I remember the moment when, for me, politics, culture and music merged. It was a dreary Wednesday afternoon. Wednesdays were a non-day; not quite Thursday, where my band of cronies and I would make plans for the up-coming Friday antics. Wednesdays would present themselves as a day with which to ‘wish away’. Sat in a Media Studies lesson, the lights dimmed and our teacher placed into the VCR a video of the 1967 documentary film by D. A Pennebaker entitled Don’t Look Back, which covers Bob Dylan's 1965 concert tour in England.

I watched with awe as this slightly scruffy-looking singer songwriter appeared on screen with what can only be described as a non-committal but still charismatic persona. He was presenting me with words; words chosen from the lyrics of the song. 

But why?’ was my first question and after that I kept questioning. I wasn’t entirely sure what I was watching and what he was trying to say, but I knew that this man was saying something that he felt was important.  If he felt this strongly then maybe I should listen, not with ears eager for the immediate satisfaction of entertainment gratification, but with ears that pricked with curiosity.  Instead of turning off at the end literally and mentally I badgered the teacher for more information …and so began my lifelong love affair with Bob Dylan.

It dawned on me that music had the power not only to inspire my choice of clothing but also to be a voice – that the lyrics of specific artists might more eloquently say what I had been thinking and feeling but had been unable to express articulately as an awkward teen. Looking back this was me starting to craft my own identity through music.

Later on, in my post-university 20s I realised that, when I met people, the first question I was asked was ‘what is it you do?’. Now I have no qualms in telling people what I do.  I’m very lucky to fall into the category of loving what I do, but it dawned on me that the introductory questions of those I met had changed. 

Throughout university, I was often asked ‘what bands do you listen to?’ That question is steeped in meaning.  You are not merely telling people what you listen to; you are essentially giving a C.V. on who you are, your style, politics, the art you love and the films you watch. Now this isn’t a rule (it is merely a theory), but ask a Punk or Ska fan why they listen to the genre and I guarantee the answer won’t be simply ‘because the music is entertaining’.  
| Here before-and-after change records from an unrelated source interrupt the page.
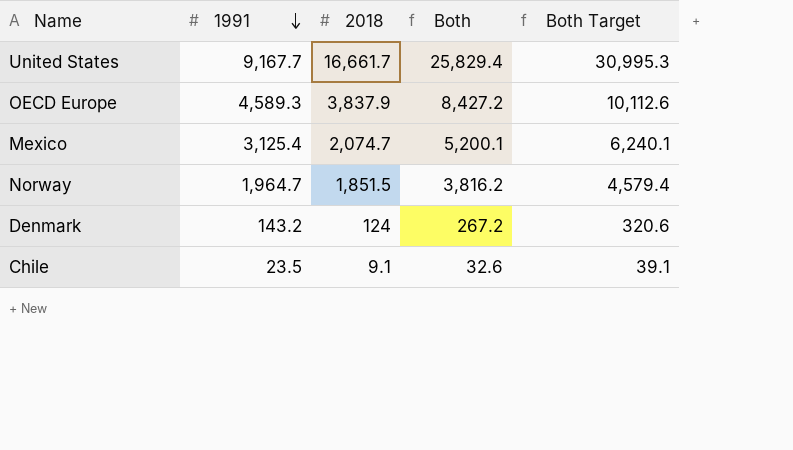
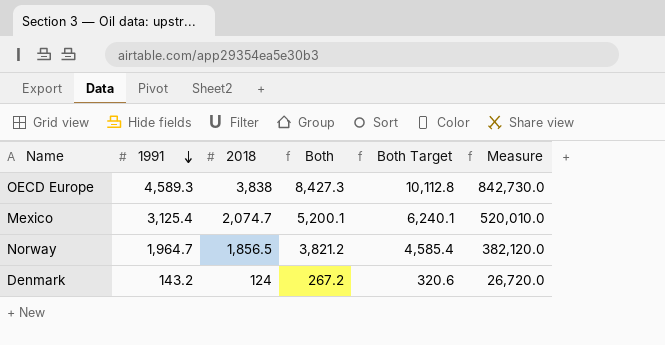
column Measure | formula: none -> [Both] * 100
row United States: 9,167.7 | 16,661.7 | 25,829.4 | 30,995.3 -> none
row Chile: 23.5 | 9.1 | 32.6 | 39.1 -> none
OECD Europe | 2018: 3,837.9 -> 3,838
OECD Europe | Both: 8,427.2 -> 8,427.3
OECD Europe | Both Target: 10,112.6 -> 10,112.8
Norway | 2018: 1,851.5 -> 1,856.5
Norway | Both: 3,816.2 -> 3,821.2
Norway | Both Target: 4,579.4 -> 4,585.4

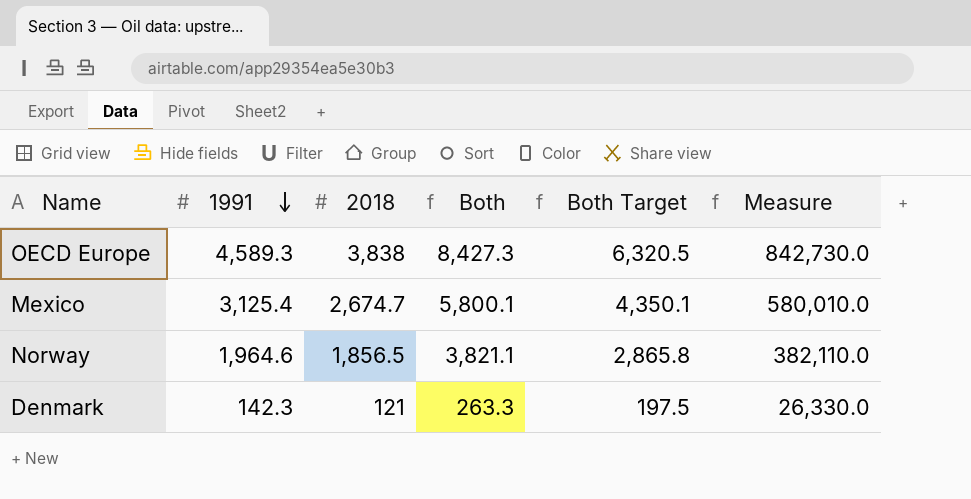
column Both Target | formula: [Both] * 1.2 -> [Both] * 0.75
Mexico | 2018: 2,074.7 -> 2,674.7
Mexico | Both: 5,200.1 -> 5,800.1
Mexico | Measure: 520,010.0 -> 580,010.0
Norway | 1991: 1,964.7 -> 1,964.6
Norway | Both: 3,821.2 -> 3,821.1
Norway | Measure: 382,120.0 -> 382,110.0
Denmark | 1991: 143.2 -> 142.3
Denmark | 2018: 124 -> 121
Denmark | Both: 267.2 -> 263.3
Denmark | Measure: 26,720.0 -> 26,330.0

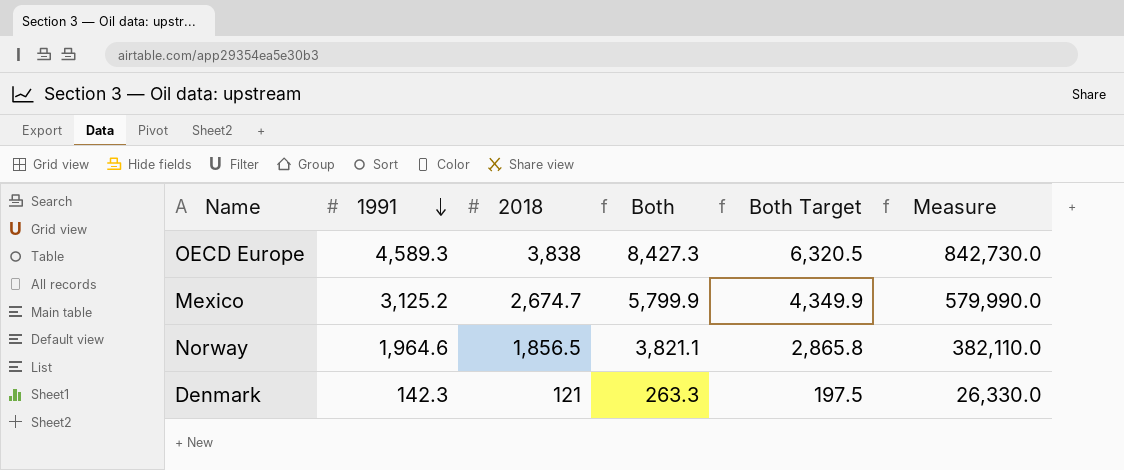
Mexico | 1991: 3,125.4 -> 3,125.2
Mexico | Both: 5,800.1 -> 5,799.9
Mexico | Both Target: 4,350.1 -> 4,349.9
Mexico | Measure: 580,010.0 -> 579,990.0

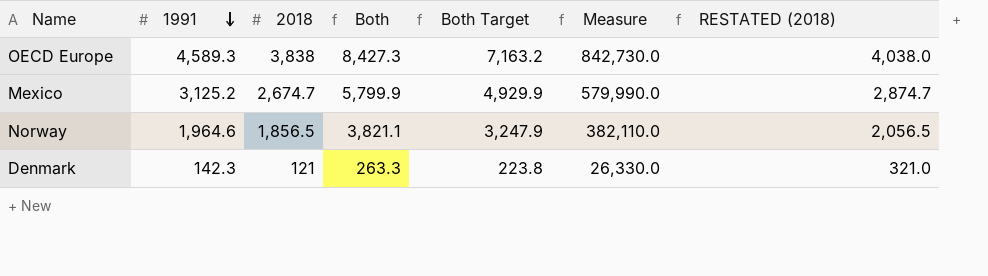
column Both Target | formula: [Both] * 0.75 -> [Both] * 0.85
column RESTATED (2018) | formula: none -> [2018] + 200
For me, answering this question was about so much more.  It was me trying to forge connections to people through music.  Looking back, this approach was limiting but at the sensitive age of 16 I was limited in my approach to forging these connections and music was a gateway in which to hold conversations that felt more ‘adult’; more ‘me’.

As Education Officer at the British Music Experience, I try to constantly keep in mind that the young visitors I encounter today may also be looking for ways to express themselves, and music helps them to do this so elegantly and simply.  Therein lies the power of music – in its ability to speak for those looking to form a voice, to connect people through mutual beliefs, interests and passions or simply and quite beautifully, to just be entertained.